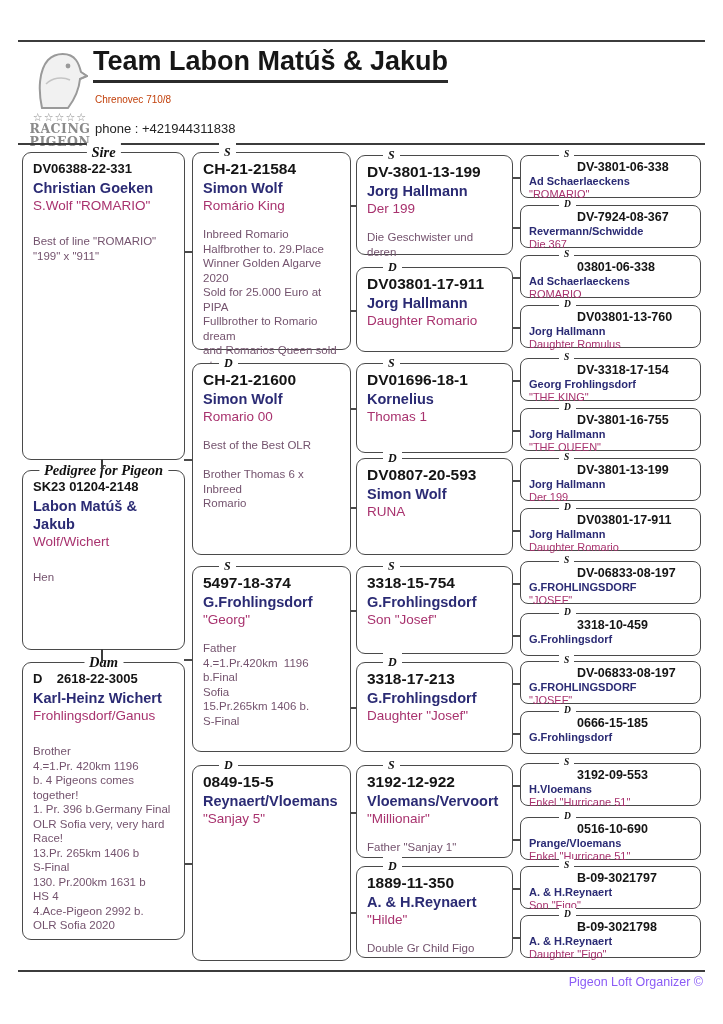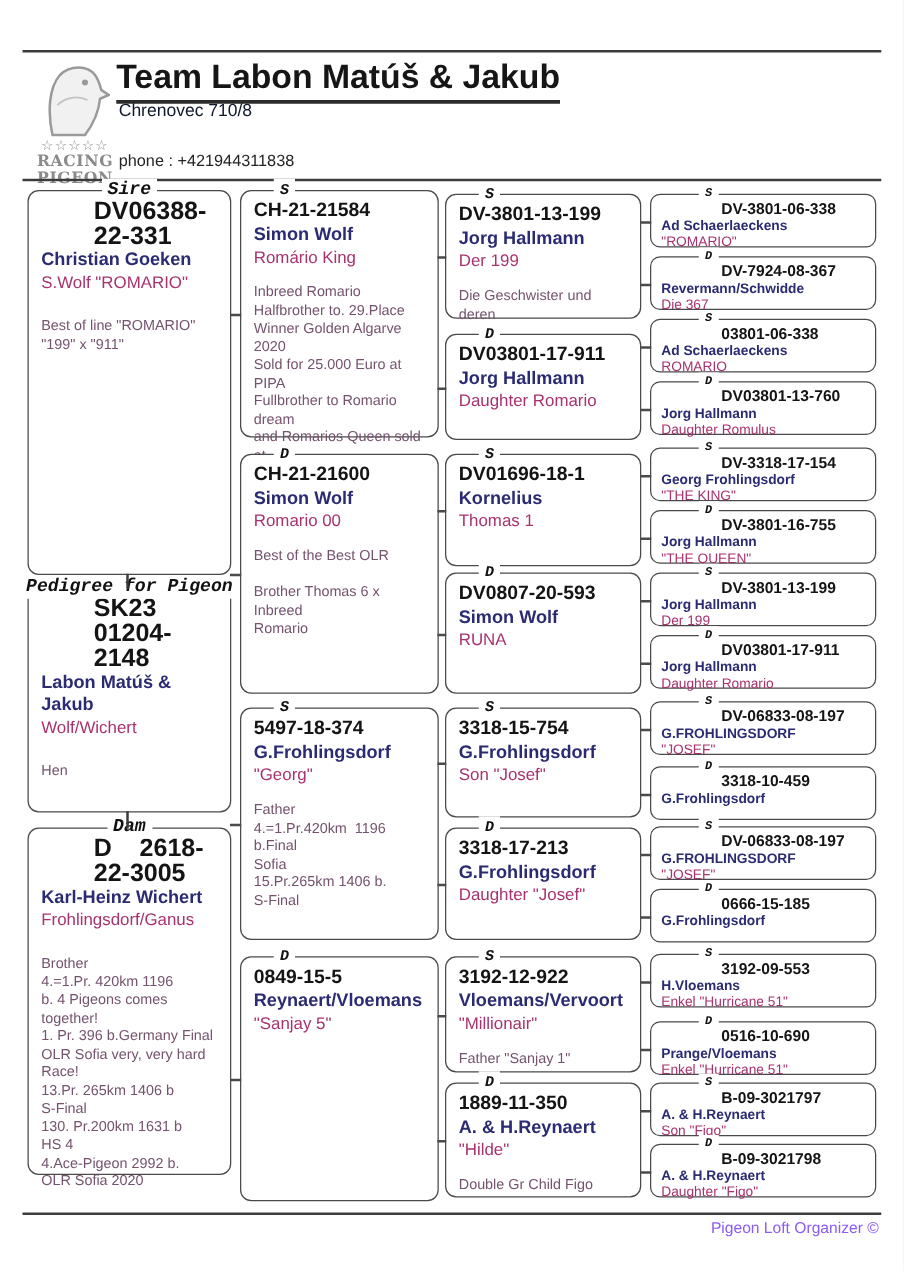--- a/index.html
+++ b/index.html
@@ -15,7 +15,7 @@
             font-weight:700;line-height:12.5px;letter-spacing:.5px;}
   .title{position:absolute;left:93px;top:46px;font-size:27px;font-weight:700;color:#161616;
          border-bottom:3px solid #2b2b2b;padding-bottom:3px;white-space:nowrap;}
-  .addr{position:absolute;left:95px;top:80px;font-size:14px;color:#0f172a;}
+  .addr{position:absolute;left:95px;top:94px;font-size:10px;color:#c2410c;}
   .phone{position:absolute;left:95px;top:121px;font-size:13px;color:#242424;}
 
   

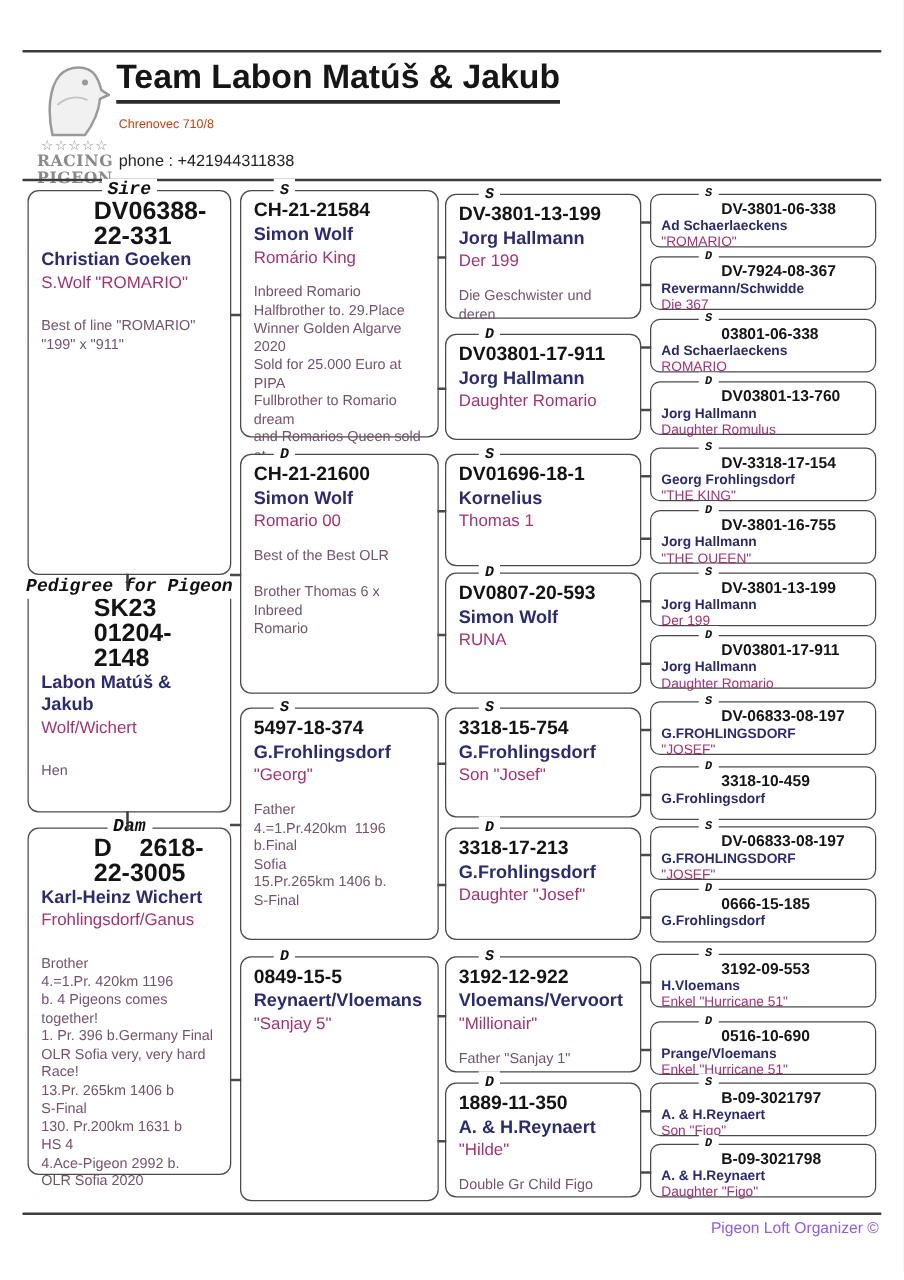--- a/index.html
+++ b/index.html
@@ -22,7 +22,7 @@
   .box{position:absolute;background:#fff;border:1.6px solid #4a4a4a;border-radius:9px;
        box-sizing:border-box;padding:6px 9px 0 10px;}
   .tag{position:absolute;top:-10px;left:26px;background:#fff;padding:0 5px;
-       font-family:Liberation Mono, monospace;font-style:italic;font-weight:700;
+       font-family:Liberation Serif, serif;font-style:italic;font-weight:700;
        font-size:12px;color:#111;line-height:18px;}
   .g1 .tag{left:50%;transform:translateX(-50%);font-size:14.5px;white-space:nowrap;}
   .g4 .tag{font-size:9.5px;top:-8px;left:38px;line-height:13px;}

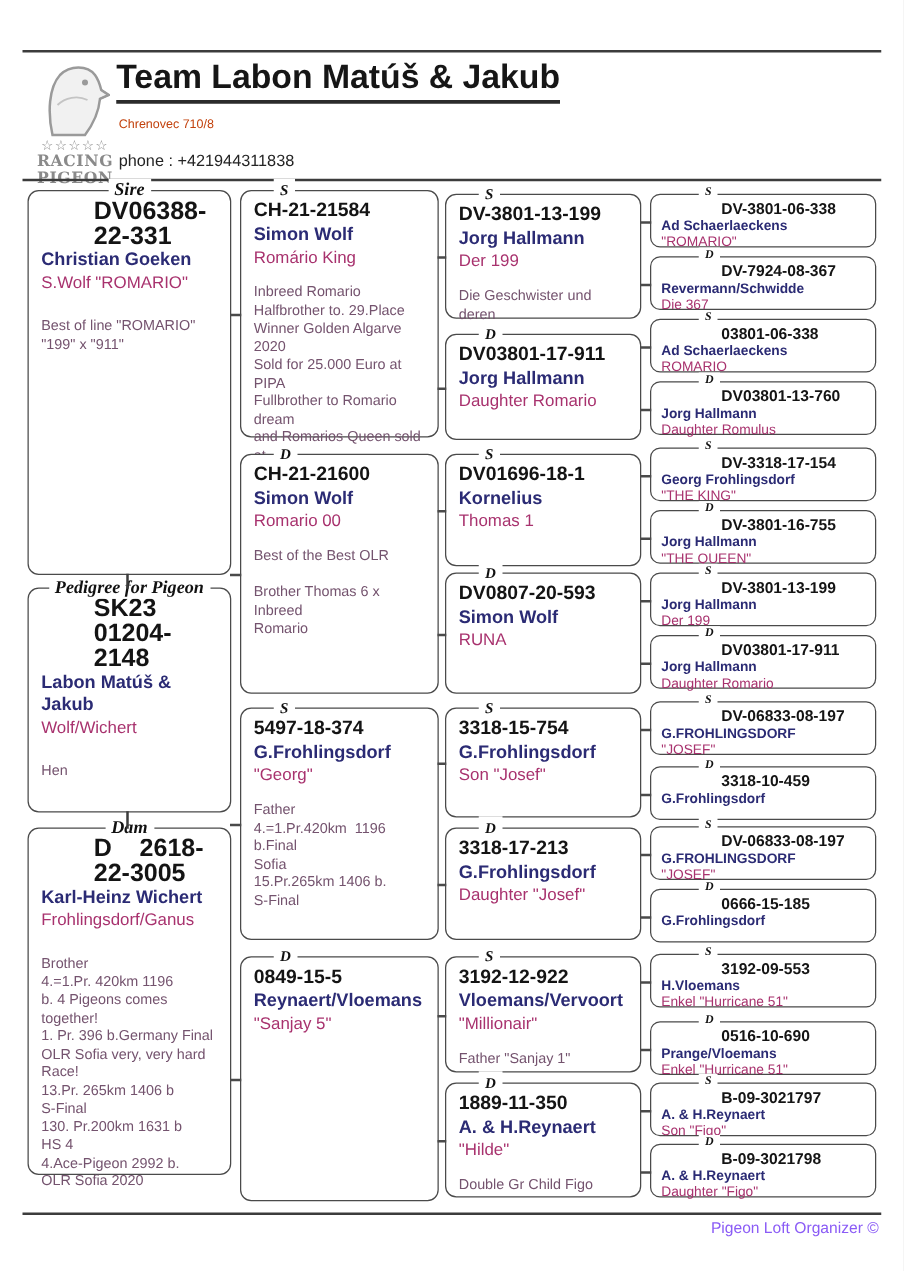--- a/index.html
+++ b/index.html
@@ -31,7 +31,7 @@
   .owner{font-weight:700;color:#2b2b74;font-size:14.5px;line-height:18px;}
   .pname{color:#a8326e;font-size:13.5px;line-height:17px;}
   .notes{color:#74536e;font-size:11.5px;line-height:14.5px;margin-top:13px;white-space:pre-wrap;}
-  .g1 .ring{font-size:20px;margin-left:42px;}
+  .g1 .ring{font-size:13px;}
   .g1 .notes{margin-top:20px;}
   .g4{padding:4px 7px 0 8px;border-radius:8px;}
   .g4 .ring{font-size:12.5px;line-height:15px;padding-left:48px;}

___

**WHAT TO PRODUCE**
Every line of the listing that holds the word "color" is to be found and copied.

**RESPONSE TO THIS EXERCISE**
   .title{position:absolute;left:93px;top:46px;font-size:27px;font-weight:700;color:#161616;
-  .addr{position:absolute;left:95px;top:80px;font-size:14px;color:#0f172a;}
+  .addr{position:absolute;left:95px;top:94px;font-size:10px;color:#c2410c;}
   .phone{position:absolute;left:95px;top:121px;font-size:13px;color:#242424;}
        font-size:12px;color:#111;line-height:18px;}
   .owner{font-weight:700;color:#2b2b74;font-size:14.5px;line-height:18px;}
   .pname{color:#a8326e;font-size:13.5px;line-height:17px;}
   .notes{color:#74536e;font-size:11.5px;line-height:14.5px;margin-top:13px;white-space:pre-wrap;}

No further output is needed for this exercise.